Ce Dernier Mensonge
Je pense, nostalgique, à mes doux ans d’école
Diligemment passés à jouer aux ballons
Loin de cette fatigue et de ces combats longs
Contre ma tension qui vers le ciel décolle.
Ce passé ressassé, sans sagesse sensible,
À de divins loisirs lestement consacré
M’invite languissant à mon balcon sacré
D’où mon regard se pose à l’horizon, sans cible.
Que ne puis-je à nouveau m’amuser à des fêtes
Où le vin coule à flots, nous saoûlant calmement ?
Ce vœu certes pieux et amical me ment ;
Ma vie ne fut qu’échecs, débâcles et défaites.

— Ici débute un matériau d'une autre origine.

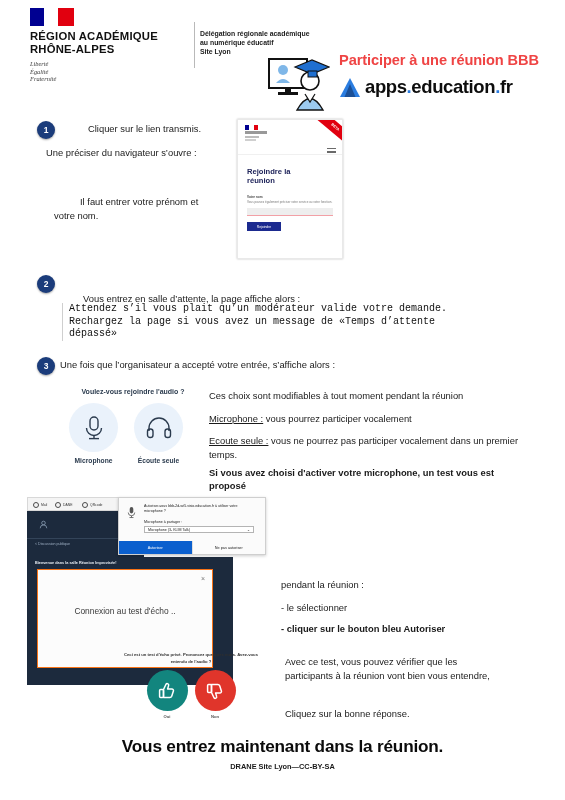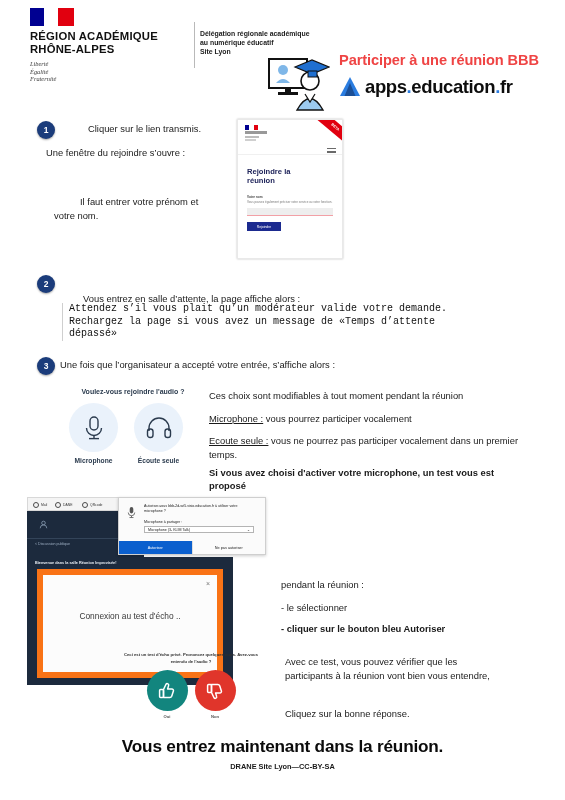"apps.education.fr" .apps-logo { align-items: none -> center }
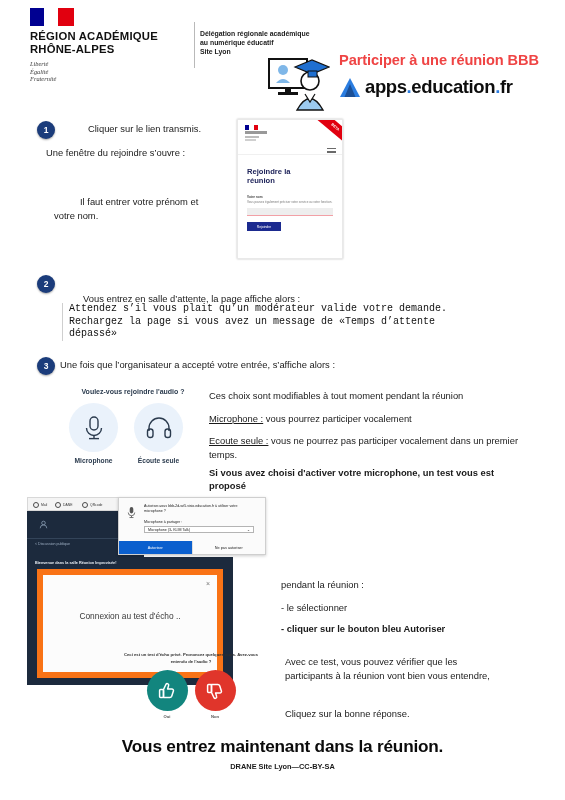"Une fenêtre du rejoindre s’ouvre" div.txt { text: fenêtre du rejoindre -> préciser du navigateur }
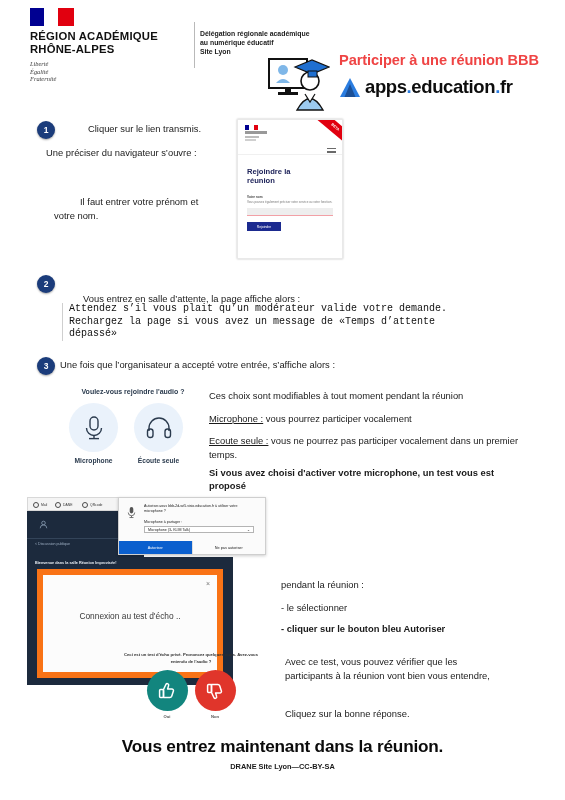"Connexion au test d'écho .." .modal { border: 6px solid #f97316 -> 1px solid #f97316 }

Je marche seul et las en traînant la semelle,
Le front caressé par de larges jets pluvieux,
Les yeux perdus, cherchant des repères plus vieux,
Disparus de ce que la mort au temps se mêle.
Un vieillard passe dont le ballant se veut lisse,
Sa démarche évoquant un fiévreux prévenu
Qui, gracié, fût dans ce sombre pré venu
Attendre qu’un marais sans bruit l’ensevelisse.
Le fragile ancien, dans ses errements, songe
À sa seconde vie, au plaisir qui l’attend !
L’illusion se rompt et, d’un soupir latent,
Je m’écroule épuisé dans ce dernier mensonge.